#### Exercise:
Reproduce the entries verbatim; no pictures.

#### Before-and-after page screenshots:
..............................
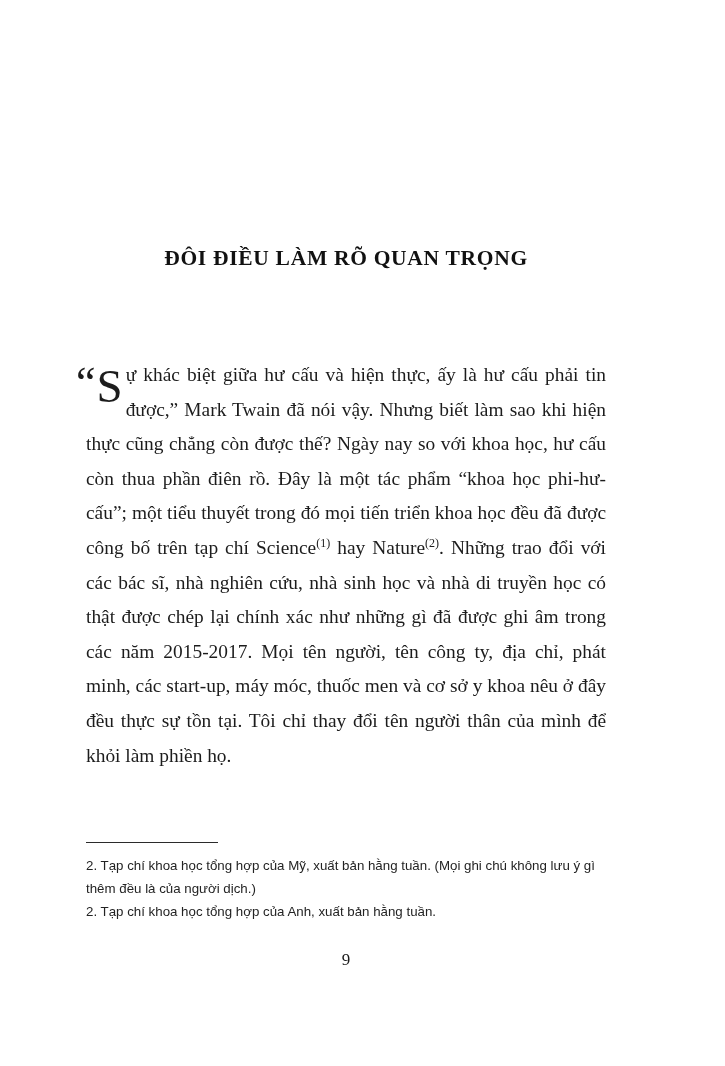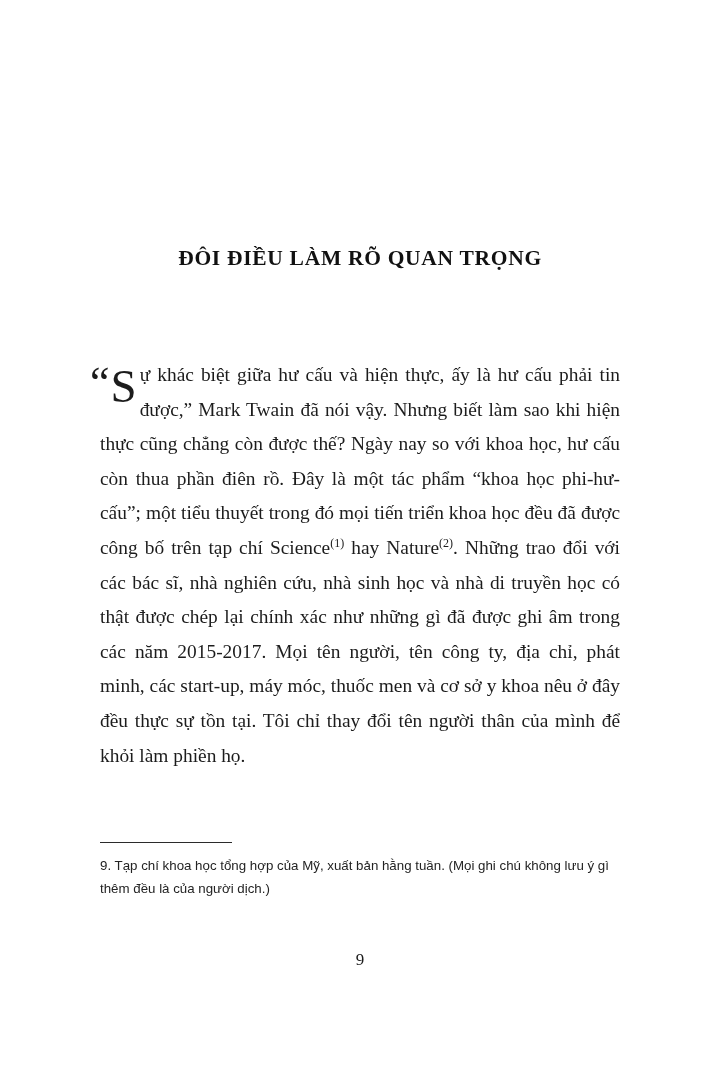--- a/index.html
+++ b/index.html
@@ -19,7 +19,7 @@
   }
   .content {
     position: absolute;
-    left: 100px;
+    left: 86px;
     top: 0;
     width: 520px;
     height: 978px;

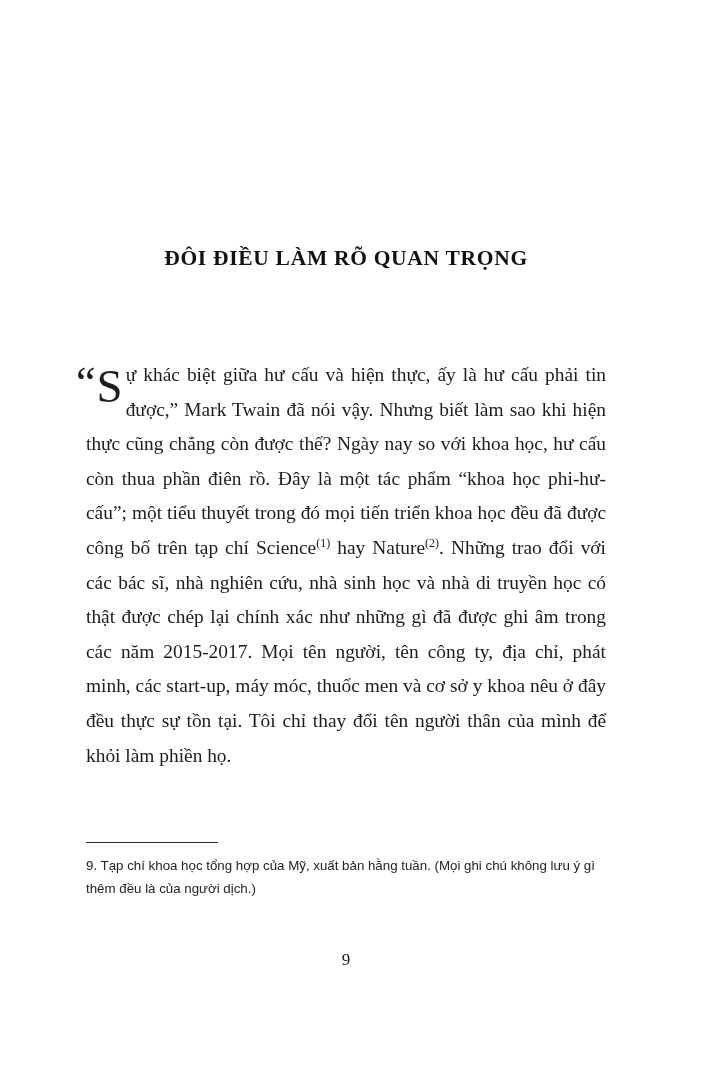--- a/index.html
+++ b/index.html
@@ -126,7 +126,7 @@
     <div class="fn-rule"></div>
 
     <div class="footnotes">
-      <p class="footnote">9. Tạp chí khoa học tổng hợp của Mỹ, xuất bản hằng tuần. (Mọi ghi chú không lưu ý gì thêm đều là của người dịch.)</p>
+      <p class="footnote">2. Tạp chí khoa học tổng hợp của Mỹ, xuất bản hằng tuần. (Mọi ghi chú không lưu ý gì thêm đều là của người dịch.)</p>
     </div>
 
     <div class="page-number">9</div>

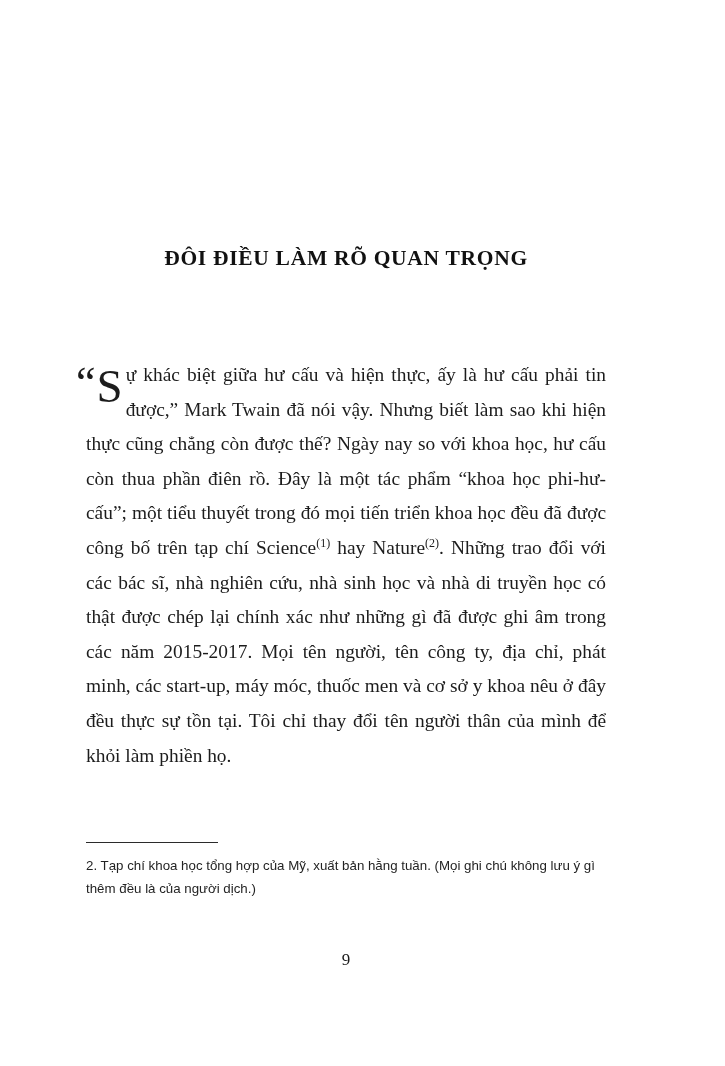--- a/index.html
+++ b/index.html
@@ -127,6 +127,7 @@
 
     <div class="footnotes">
       <p class="footnote">2. Tạp chí khoa học tổng hợp của Mỹ, xuất bản hằng tuần. (Mọi ghi chú không lưu ý gì thêm đều là của người dịch.)</p>
+      <p class="footnote">2. Tạp chí khoa học tổng hợp của Anh, xuất bản hằng tuần.</p>
     </div>
 
     <div class="page-number">9</div>

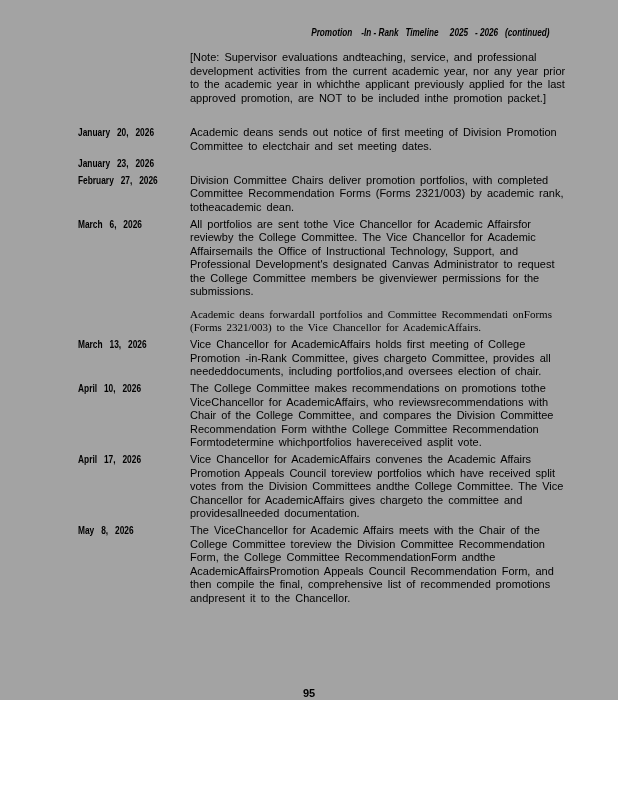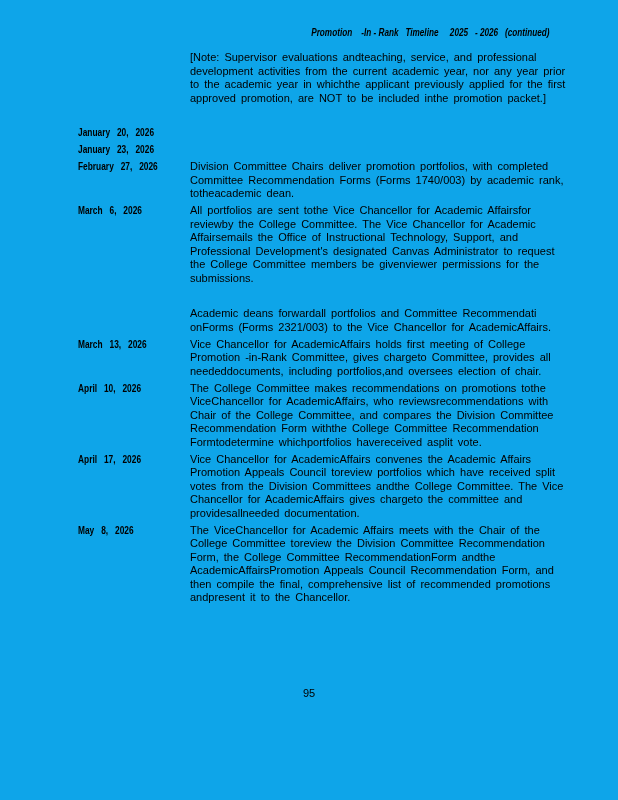--- a/index.html
+++ b/index.html
@@ -10,8 +10,8 @@
   .page {
     position: relative;
     width: 618px;
-    height: 800px;
-    background: #0ea5e9;
+    height: 700px;
+    background: #a3a3a3;
     color: #000000;
     font-family: "Liberation Sans", sans-serif;
     font-size: 11px;

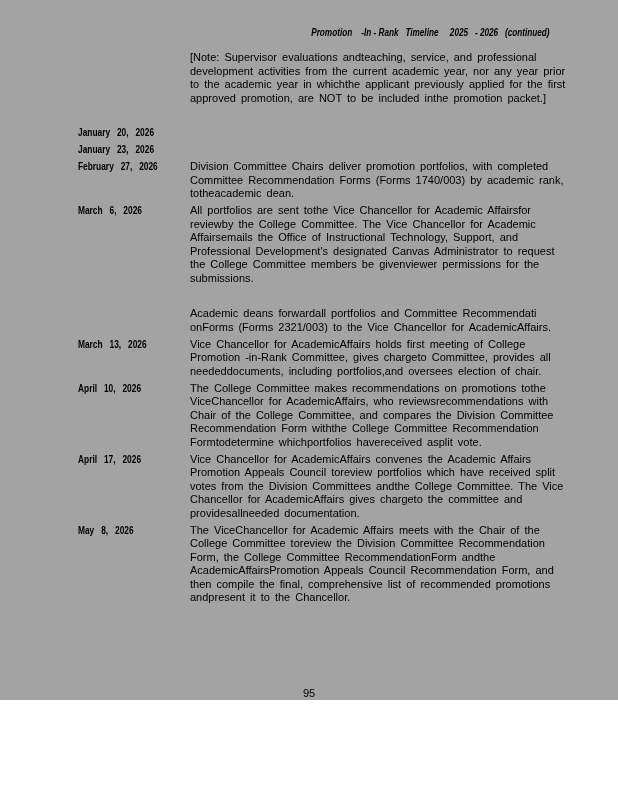--- a/index.html
+++ b/index.html
@@ -83,7 +83,7 @@
 
   <div class="doc-header">Promotion    -In - Rank   Timeline     2025   - 2026   (continued)</div>
 
-  <div class="note">[Note:  Supervisor evaluations andteaching,  service, and professional development  activities from the current academic year, nor any year prior to the academic  year in whichthe applicant previously applied  for the first approved promotion,  are NOT  to be included inthe promotion  packet.]</div>
+  <div class="note">[Note:  Supervisor evaluations andteaching,  service, and professional development  activities from the current academic year, nor any year prior to the academic  year in whichthe applicant previously applied  for the last approved promotion,  are NOT  to be included inthe promotion  packet.]</div>
 
   <div class="timeline">
 

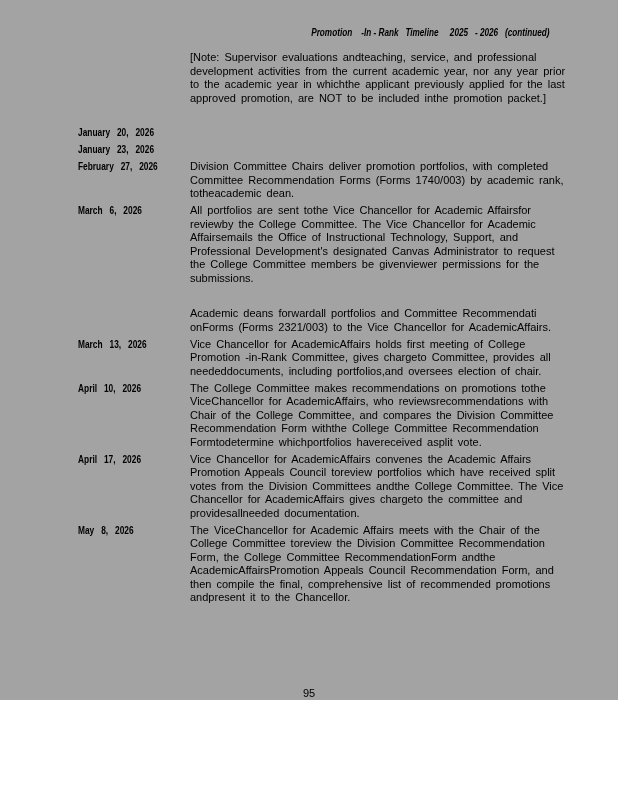--- a/index.html
+++ b/index.html
@@ -89,6 +89,9 @@
 
     <div class="row">
       <div class="date">January 20, 2026</div>
+      <div class="body">
+        <p>Academic deans sends out notice of first meeting  of Division Promotion  Committee  to  electchair and  set meeting dates.</p>
+      </div>
     </div>
 
     <div class="row">

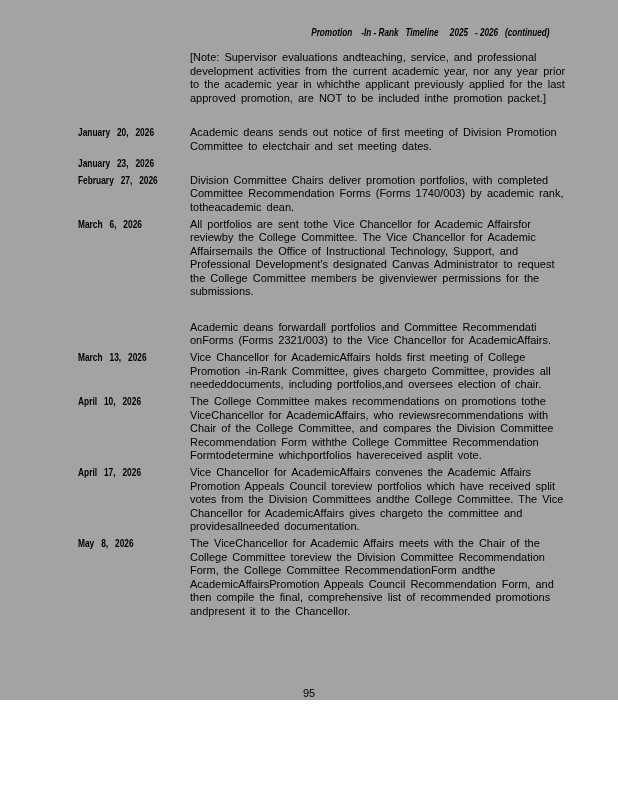--- a/index.html
+++ b/index.html
@@ -101,7 +101,7 @@
     <div class="row">
       <div class="date">February 27, 2026</div>
       <div class="body">
-        <p>Division  Committee  Chairs deliver promotion  portfolios, with completed Committee Recommendation  Forms (Forms 1740/003) by academic rank, totheacademic  dean.</p>
+        <p>Division  Committee  Chairs deliver promotion  portfolios, with completed Committee Recommendation  Forms (Forms 2321/003) by academic rank, totheacademic  dean.</p>
       </div>
     </div>
 

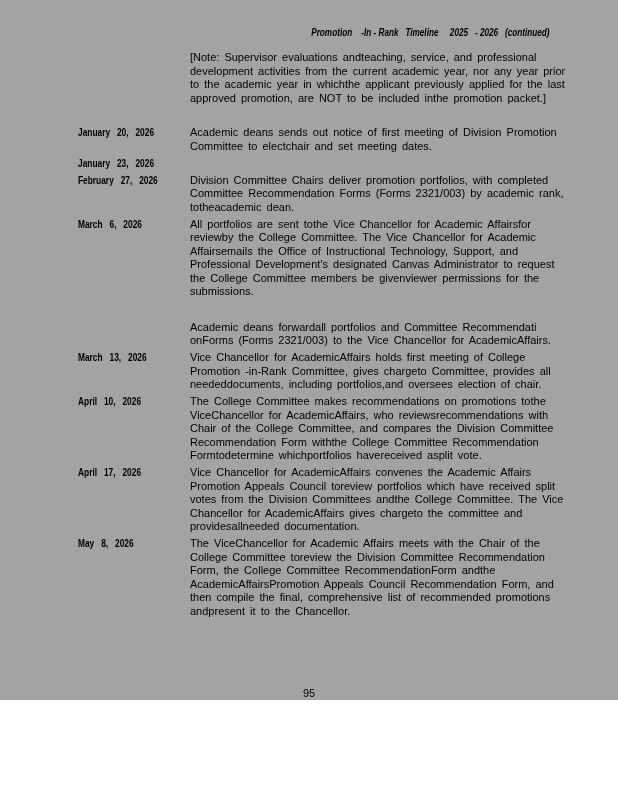--- a/index.html
+++ b/index.html
@@ -66,7 +66,8 @@
     margin: 0;
   }
   .body p + p {
-    margin-top: 22px;
+    margin-top: 9px;
+    font-family: Liberation Serif, serif;
   }
   .pagenum {
     position: absolute;

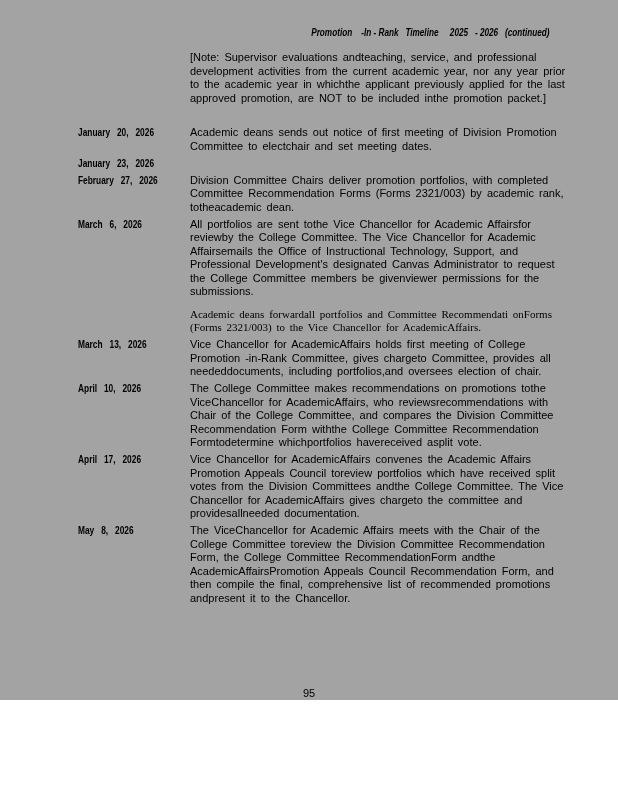--- a/index.html
+++ b/index.html
@@ -75,6 +75,7 @@
     left: 0;
     width: 100%;
     text-align: center;
+    font-weight: bold;
   }
 </style>
 </head>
..............................
#### Result below:
--- a/index.html
+++ b/index.html
@@ -19,7 +19,7 @@
   }
   .content {
     position: absolute;
-    left: 100px;
+    left: 86px;
     top: 0;
     width: 520px;
     height: 978px;

--- a/index.html
+++ b/index.html
@@ -126,7 +126,7 @@
     <div class="fn-rule"></div>
 
     <div class="footnotes">
-      <p class="footnote">9. Tạp chí khoa học tổng hợp của Mỹ, xuất bản hằng tuần. (Mọi ghi chú không lưu ý gì thêm đều là của người dịch.)</p>
+      <p class="footnote">2. Tạp chí khoa học tổng hợp của Mỹ, xuất bản hằng tuần. (Mọi ghi chú không lưu ý gì thêm đều là của người dịch.)</p>
     </div>
 
     <div class="page-number">9</div>

--- a/index.html
+++ b/index.html
@@ -127,6 +127,7 @@
 
     <div class="footnotes">
       <p class="footnote">2. Tạp chí khoa học tổng hợp của Mỹ, xuất bản hằng tuần. (Mọi ghi chú không lưu ý gì thêm đều là của người dịch.)</p>
+      <p class="footnote">2. Tạp chí khoa học tổng hợp của Anh, xuất bản hằng tuần.</p>
     </div>
 
     <div class="page-number">9</div>

--- a/index.html
+++ b/index.html
@@ -10,8 +10,8 @@
   .page {
     position: relative;
     width: 618px;
-    height: 800px;
-    background: #0ea5e9;
+    height: 700px;
+    background: #a3a3a3;
     color: #000000;
     font-family: "Liberation Sans", sans-serif;
     font-size: 11px;

--- a/index.html
+++ b/index.html
@@ -83,7 +83,7 @@
 
   <div class="doc-header">Promotion    -In - Rank   Timeline     2025   - 2026   (continued)</div>
 
-  <div class="note">[Note:  Supervisor evaluations andteaching,  service, and professional development  activities from the current academic year, nor any year prior to the academic  year in whichthe applicant previously applied  for the first approved promotion,  are NOT  to be included inthe promotion  packet.]</div>
+  <div class="note">[Note:  Supervisor evaluations andteaching,  service, and professional development  activities from the current academic year, nor any year prior to the academic  year in whichthe applicant previously applied  for the last approved promotion,  are NOT  to be included inthe promotion  packet.]</div>
 
   <div class="timeline">
 

--- a/index.html
+++ b/index.html
@@ -89,6 +89,9 @@
 
     <div class="row">
       <div class="date">January 20, 2026</div>
+      <div class="body">
+        <p>Academic deans sends out notice of first meeting  of Division Promotion  Committee  to  electchair and  set meeting dates.</p>
+      </div>
     </div>
 
     <div class="row">

--- a/index.html
+++ b/index.html
@@ -101,7 +101,7 @@
     <div class="row">
       <div class="date">February 27, 2026</div>
       <div class="body">
-        <p>Division  Committee  Chairs deliver promotion  portfolios, with completed Committee Recommendation  Forms (Forms 1740/003) by academic rank, totheacademic  dean.</p>
+        <p>Division  Committee  Chairs deliver promotion  portfolios, with completed Committee Recommendation  Forms (Forms 2321/003) by academic rank, totheacademic  dean.</p>
       </div>
     </div>
 

--- a/index.html
+++ b/index.html
@@ -66,7 +66,8 @@
     margin: 0;
   }
   .body p + p {
-    margin-top: 22px;
+    margin-top: 9px;
+    font-family: Liberation Serif, serif;
   }
   .pagenum {
     position: absolute;

--- a/index.html
+++ b/index.html
@@ -75,6 +75,7 @@
     left: 0;
     width: 100%;
     text-align: center;
+    font-weight: bold;
   }
 </style>
 </head>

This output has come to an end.